Epsilons are a bit like handwaiving, in the sense that it's not as
clear cut.

I'd rather they be unexposed for the most part (see below for
exception), but that in general different sets of contraints are in
a total different ballpark of weighting.

I think any ambiguity that is not explicitly resolved from the
caller (by means of disambiguation syntax that is like the
annotation syntax, whatever it may be) should be an error
(preferably compile time, if the type of the value we're dispatching
on is inferred or declared).

> (We could still subtract addtional values of epsilon for later files
> to make Yuval happy--or at least less unhappy...)

;-)

I actually think that definition order is now irrelevant, with the
exact semantics I proposed.

Rob Kinyon had a strong argument (in #perl6) that anything that
depends on load order is bound to make someone's head hurt.

He has a point.

> Then Yuval's overriding files can be distance 0.98, 0.97, 0.96, etc.
> An epsilon of .01 should be small enough for anyone. (Or at least
> any engineer.)

Hmm... that's a useful hack, but I don't think it's much more than a
last-resort type hack. Either way, I will always place line long
comments on exactly why i'm adding that value. I'd rather have my
code document itself, much like functional pattern matching.

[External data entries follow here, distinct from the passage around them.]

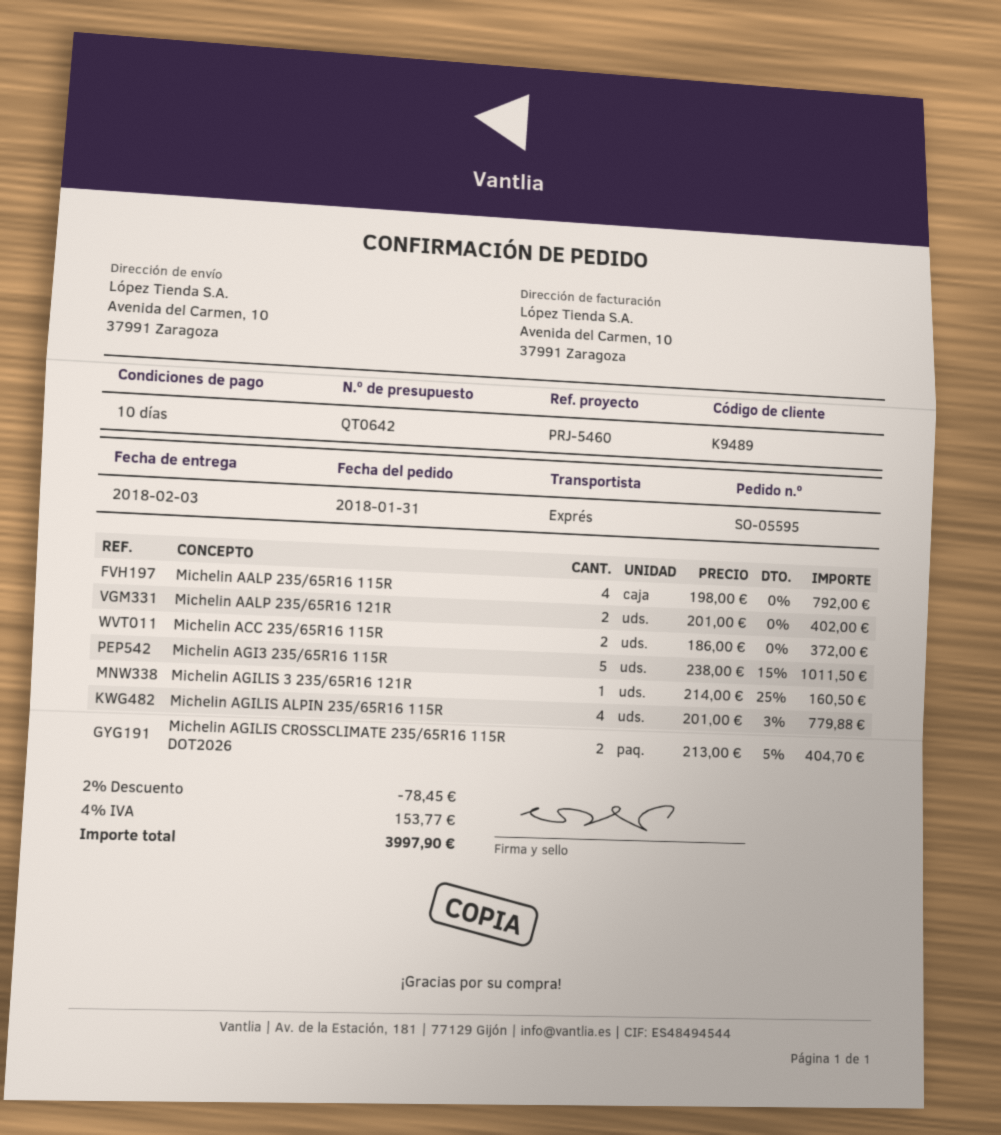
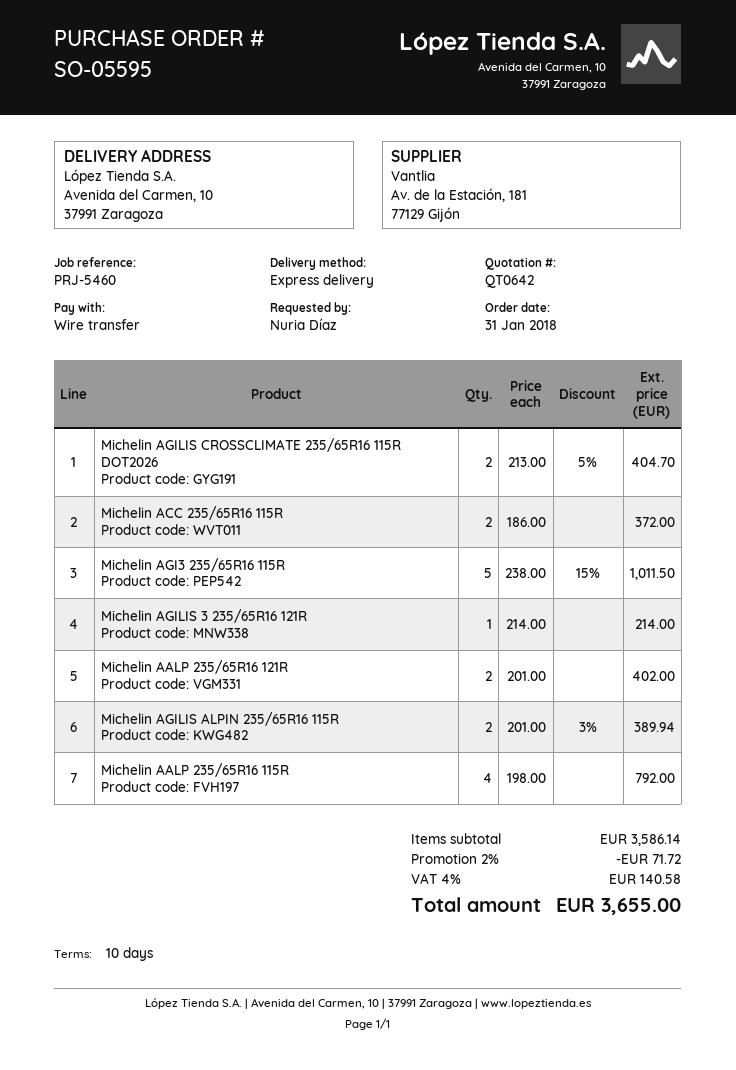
Michelin AGILIS 3 235/65R16 121R: 1 x 214.00 - 25% = 160.50 -> 1 x 214.00 = 214.00
Michelin AGILIS ALPIN 235/65R16 115R: 4 x 201.00 - 3% = 779.88 -> 2 x 201.00 - 3% = 389.94
discount: 2% = 78.45 -> 2% = 71.72
tax: 4% = 153.77 -> 4% = 140.58
total: 3997.90 -> 3655.00

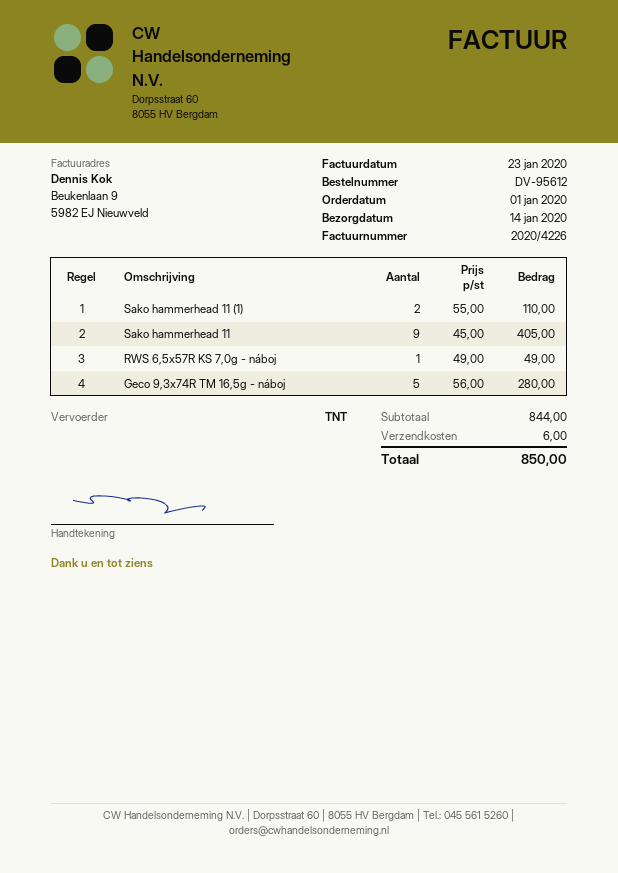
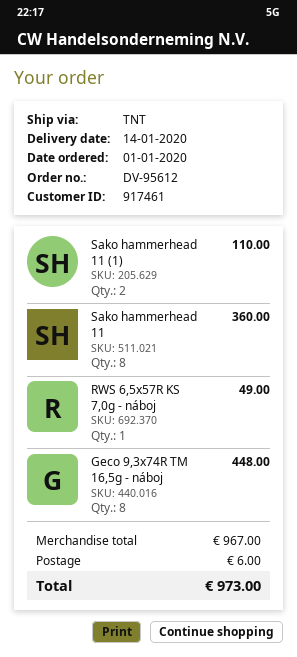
Sako hammerhead 11: 9 for 405.00 -> 8 for 360.00
Geco 9,3x74R TM 16,5g - náboj: 5 for 280.00 -> 8 for 448.00
subtotal: 844.00 -> 967.00
total: 850.00 -> 973.00

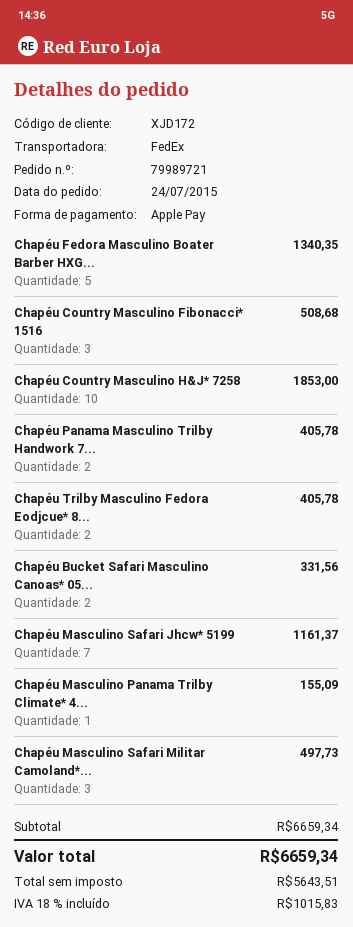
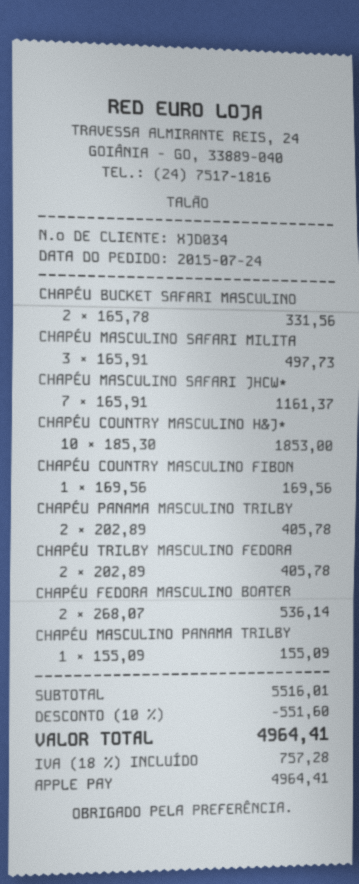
customer number: XJD172 -> XJD034
Chapéu Fedora Masculino Boater Barber HXG...: 5 for 1340.35 -> 2 for 536.14
Chapéu Country Masculino Fibonacci* 1516: 3 for 508.68 -> 1 for 169.56
subtotal: 6659.34 -> 5516.01
discount: none -> 10% = 551.60
tax: 18% = 1015.83 -> 18% = 757.28
total: 6659.34 -> 4964.41

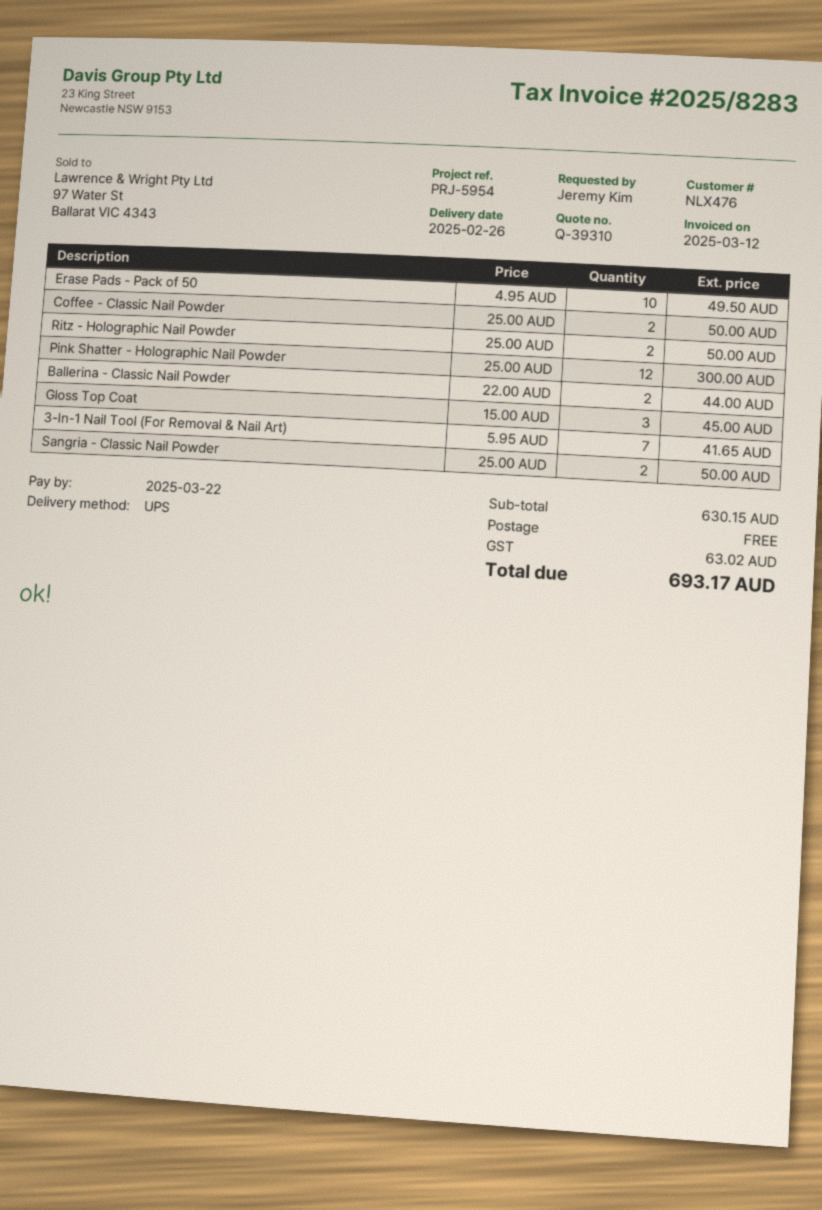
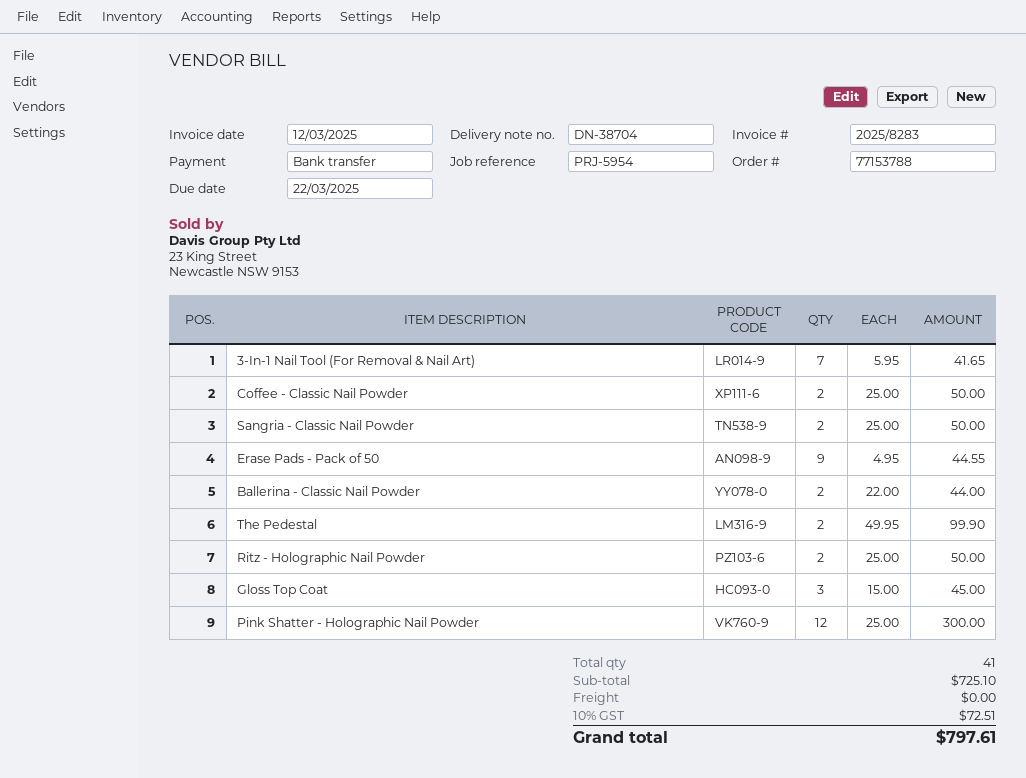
Erase Pads - Pack of 50: 10 x 4.95 = 49.50 -> 9 x 4.95 = 44.55
The Pedestal: none -> 2 x 49.95 = 99.90
subtotal: 630.15 -> 725.10
tax: 63.02 -> 72.51
total: 693.17 -> 797.61

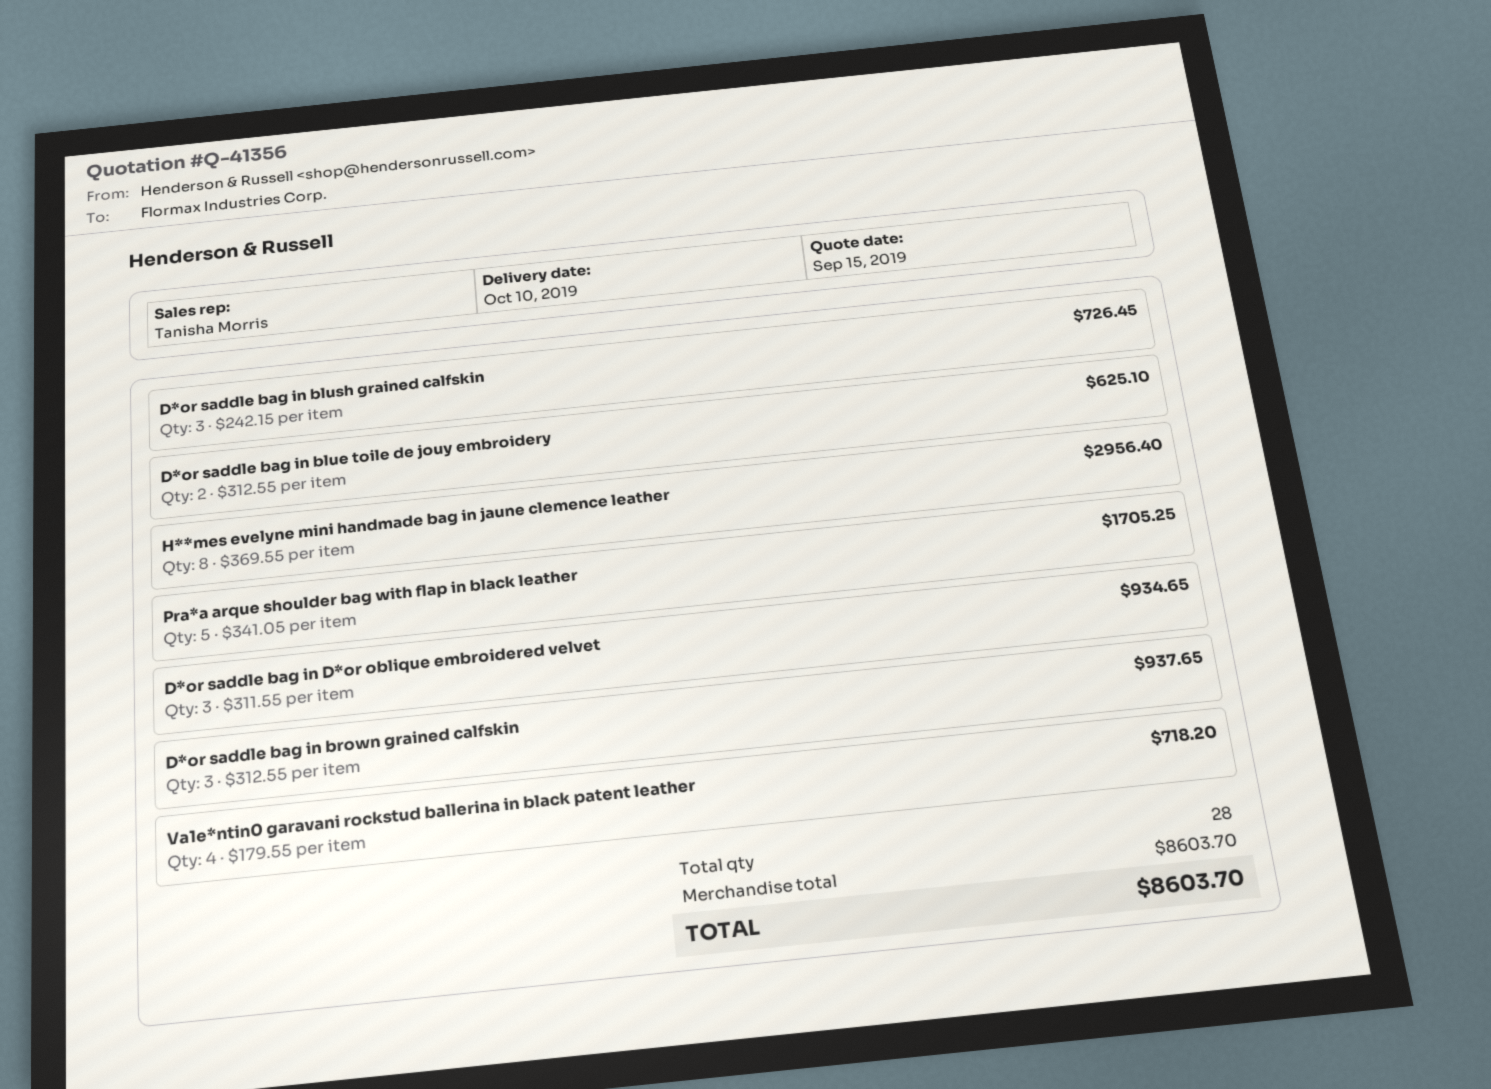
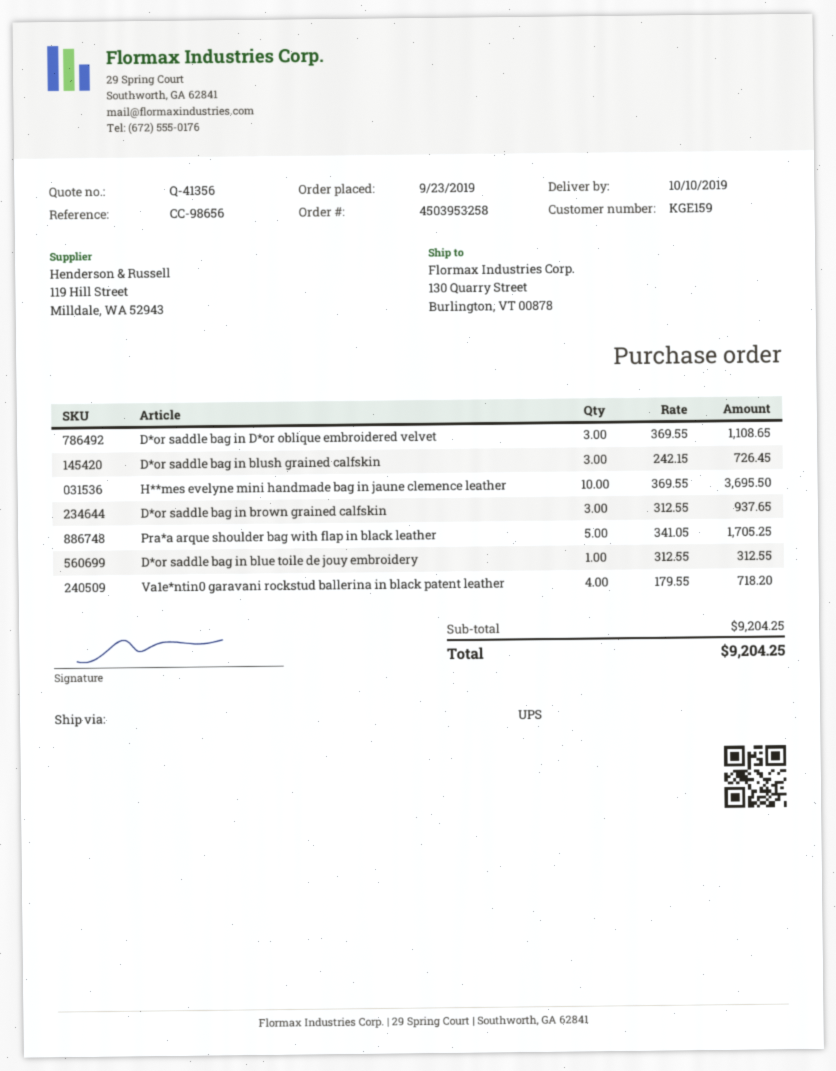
D*or saddle bag in blue toile de jouy embroidery: 2 x 312.55 = 625.10 -> 1 x 312.55 = 312.55
H**mes evelyne mini handmade bag in jaune clemence leather: 8 x 369.55 = 2956.40 -> 10 x 369.55 = 3695.50
D*or saddle bag in D*or oblique embroidered velvet: 3 x 311.55 = 934.65 -> 3 x 369.55 = 1108.65
subtotal: 8603.70 -> 9204.25
total: 8603.70 -> 9204.25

> Of course, if we make the MMD rules sufficiently complicated, we'll
> just have to make the warning spit out a spreadsheet to show the
> calculations. Then we hide all that behind an interview process,
> just like all our wonderful tax preparation software...

I think MMD's weakenss in this respect is that for it to be
intuitively useful, it needs just the right amount of complexity.
You don't want to think about numerical ranking, or placement in a
tree of loaded modules which you need to read 10 files to find out
(or maybe that you can't find out at all (perhaps a parrot
disassembler helps in some cases)), and you don't want to think
about rules of a complicated system either.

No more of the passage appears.